Bajo la dirección de Emilia Calleja Alor, la CFE logró un desempeño que la propia compañía calificó como el mejor en su historia reciente. Los ingresos totales de la eléctrica nacional ascendieron a 679 mil 463 millones de pesos, lo que representa un crecimiento anual del 1.8% en comparación con el ejercicio previo. Este incremento se atribuye, en gran medida, a la solidez operativa y a una estrategia de diversificación en sus fuentes de ingresos que ha permitido fortalecer las arcas de la institución.
El motor principal de este resultado financiero histórico fue la venta de energía eléctrica, rubro que constituye el 76.9% de los ingresos totales de la paraestatal. Las ventas en este sector experimentaron un alza del 2.3%, impulsadas por un consumo robusto en los sectores doméstico, industrial y de servicios.

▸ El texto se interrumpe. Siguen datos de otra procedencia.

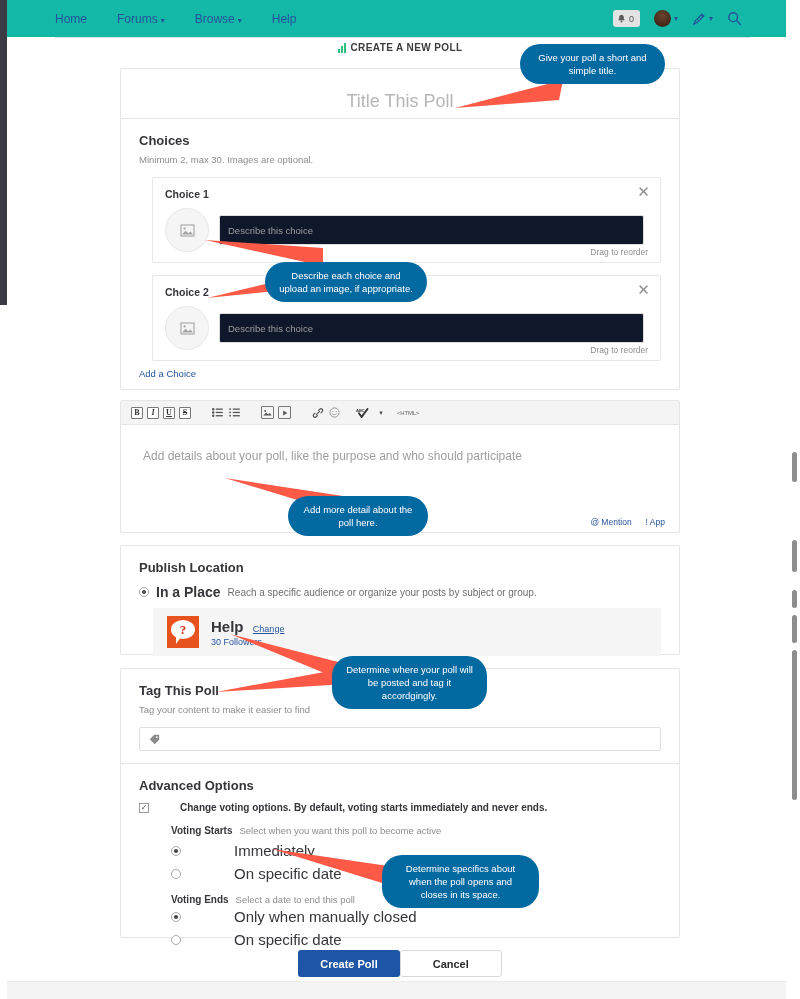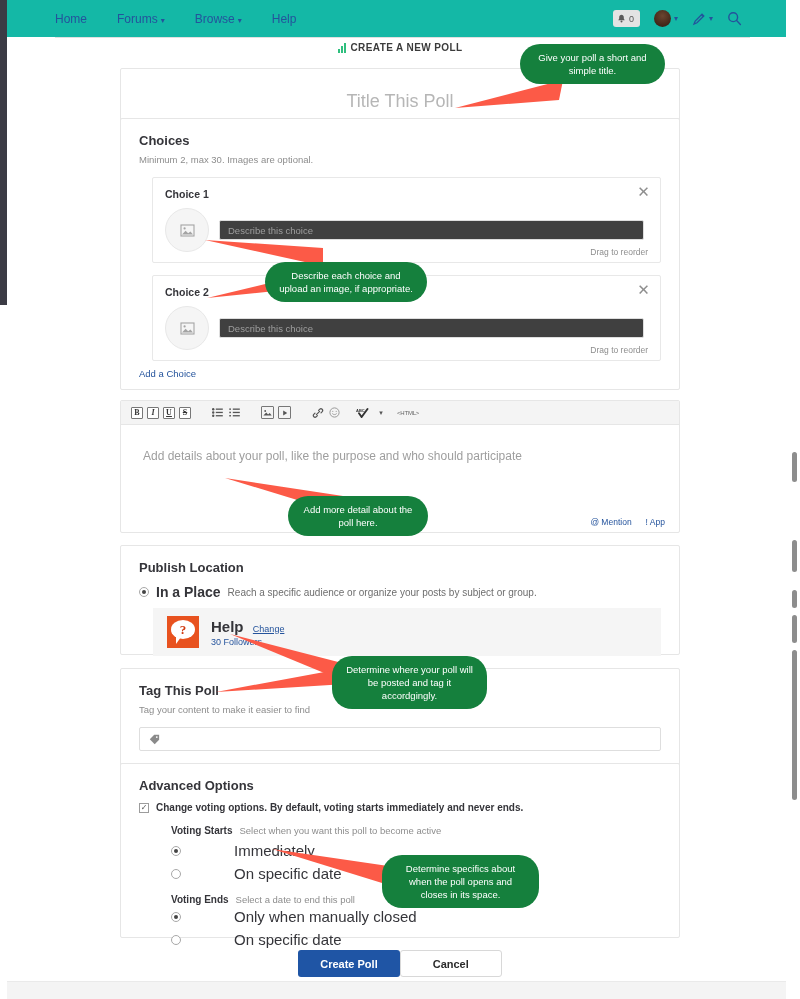--- a/index.html
+++ b/index.html
@@ -240,7 +240,7 @@
 
   
   .callout {
-    position:absolute; background:#15803d; color:#ffffff;
+    position:absolute; background:#0369a1; color:#ffffff;
     font-size:9.5px; text-align:center; line-height:13px;
     padding:7px 14px; z-index:40;
     font-family:"Liberation Sans", sans-serif;

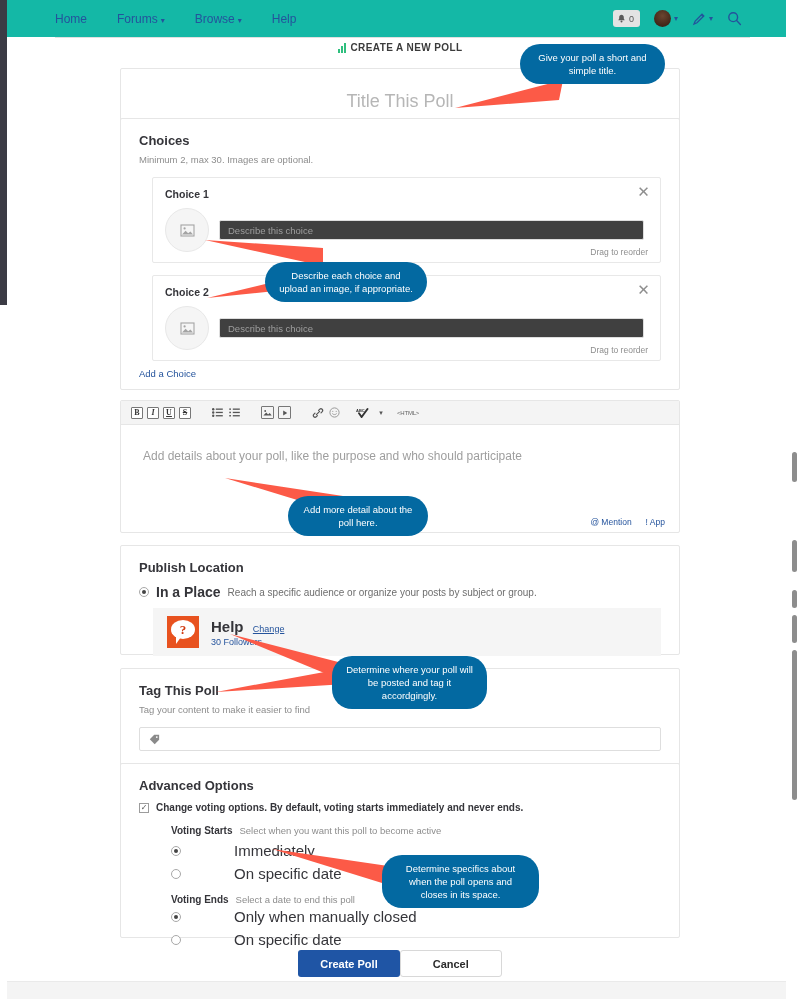--- a/index.html
+++ b/index.html
@@ -114,8 +114,8 @@
     flex:0 0 auto;
   }
   .choice-input {
-    flex:1 1 auto; height:20px; border:1px solid #dedede; border-radius:2px;
-    background:#404040; font-size:9.5px; color:#9e9e9e; padding:0 8px;
+    flex:1 1 auto; height:30px; border:1px solid #dedede; border-radius:2px;
+    background:#0f172a; font-size:9.5px; color:#9e9e9e; padding:0 8px;
     font-family:"Liberation Sans", sans-serif;
   }
   .drag-note {

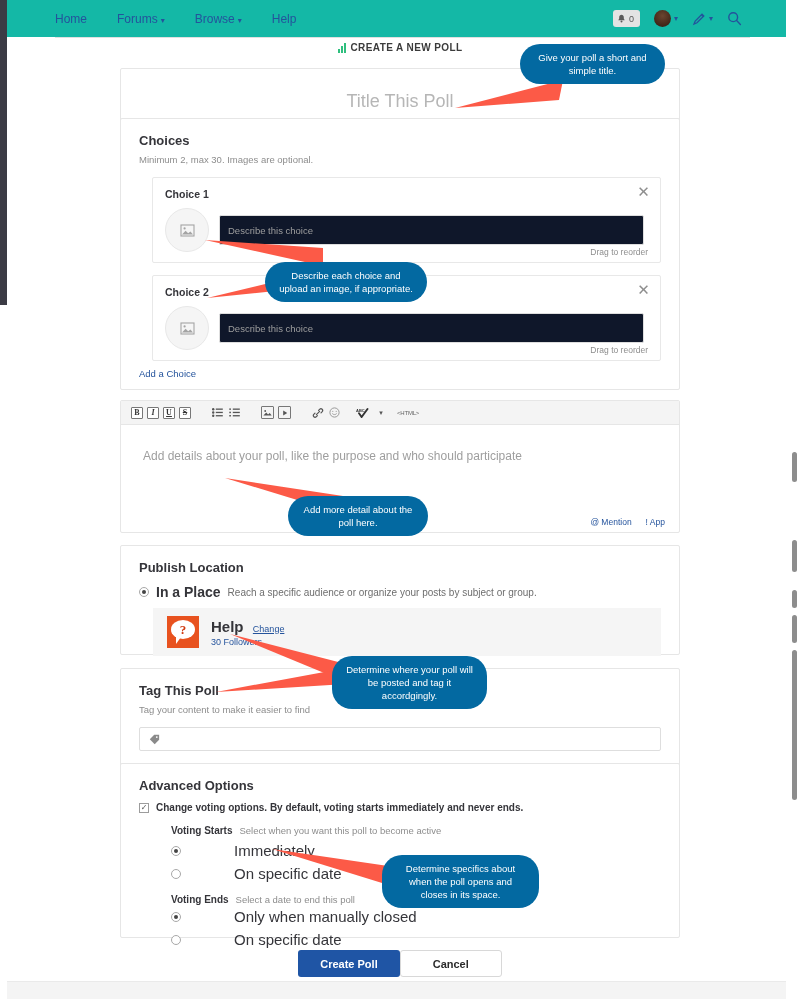--- a/index.html
+++ b/index.html
@@ -204,7 +204,7 @@
     font-size:8px; color:#555; flex:0 0 auto;
   }
   .adv-row { display:flex; align-items:center; gap:7px; margin-top:9px; }
-  .adv-row .t { font-size:10px; font-weight:bold; color:#35353a; }
+  .adv-row .t { font-size:10px; font-weight:bold; color:#35353a;margin-left:24px; }
   .sub-block { margin-left:32px; margin-top:12px; }
   .sub-head { display:flex; align-items:baseline; gap:7px; }
   .sub-head .h { font-size:10px; font-weight:bold; color:#35353a; }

Según el reporte oficial, la base de usuarios de la CFE se mantiene no solo amplia y diversificada, sino también estable, lo que garantiza un flujo constante de capital para la empresa pública.

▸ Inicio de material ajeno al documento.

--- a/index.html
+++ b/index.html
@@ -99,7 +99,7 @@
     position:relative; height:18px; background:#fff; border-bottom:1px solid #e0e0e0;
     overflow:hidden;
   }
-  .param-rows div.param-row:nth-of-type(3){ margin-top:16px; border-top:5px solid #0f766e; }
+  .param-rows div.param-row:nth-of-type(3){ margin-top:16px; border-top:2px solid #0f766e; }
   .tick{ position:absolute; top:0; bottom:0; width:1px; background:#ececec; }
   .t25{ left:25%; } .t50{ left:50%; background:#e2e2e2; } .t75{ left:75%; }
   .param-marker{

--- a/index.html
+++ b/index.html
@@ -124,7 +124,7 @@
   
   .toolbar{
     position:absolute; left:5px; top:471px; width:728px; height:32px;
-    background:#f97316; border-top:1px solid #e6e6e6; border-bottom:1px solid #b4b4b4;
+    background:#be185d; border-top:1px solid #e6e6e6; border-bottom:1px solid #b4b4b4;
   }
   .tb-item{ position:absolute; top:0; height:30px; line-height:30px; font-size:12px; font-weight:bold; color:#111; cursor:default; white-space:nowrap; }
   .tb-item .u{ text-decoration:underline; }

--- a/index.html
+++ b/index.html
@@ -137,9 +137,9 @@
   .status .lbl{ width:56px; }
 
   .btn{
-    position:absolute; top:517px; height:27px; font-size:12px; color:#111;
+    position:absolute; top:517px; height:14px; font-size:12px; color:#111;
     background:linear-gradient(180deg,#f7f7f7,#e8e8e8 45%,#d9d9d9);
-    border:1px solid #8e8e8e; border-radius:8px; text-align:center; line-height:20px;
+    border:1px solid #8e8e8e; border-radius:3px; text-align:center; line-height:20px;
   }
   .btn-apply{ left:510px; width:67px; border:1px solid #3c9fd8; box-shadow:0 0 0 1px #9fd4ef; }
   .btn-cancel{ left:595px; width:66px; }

No obstante, el balance financiero también arroja datos que invitan al análisis crítico por parte de los especialistas del sector. A pesar de las utilidades récord, la inversión productiva de la CFE sufrió una contracción significativa del 24% durante el año 2025. Este descenso en el gasto destinado a infraestructura y modernización de la red contrasta con el incremento en los ingresos y el robusto EBITDA (beneficios antes de intereses, impuestos, depreciación y amortización), sugiriendo una política de estricto control de gasto o una reconfiguración en las prioridades estratégicas de la administración actual.
Este balance financiero posiciona a la CFE en un escenario de aparente solvencia económica frente a los retos de la transición energética en México. Sin embargo, los observadores del mercado seguirán de cerca cómo esta reducción en la inversión productiva podría impactar la capacidad de generación y distribución a largo plazo, especialmente en un contexto donde la demanda eléctrica nacional continúa en aumento debido al dinamismo industrial y las variaciones climáticas que exigen una red más resiliente.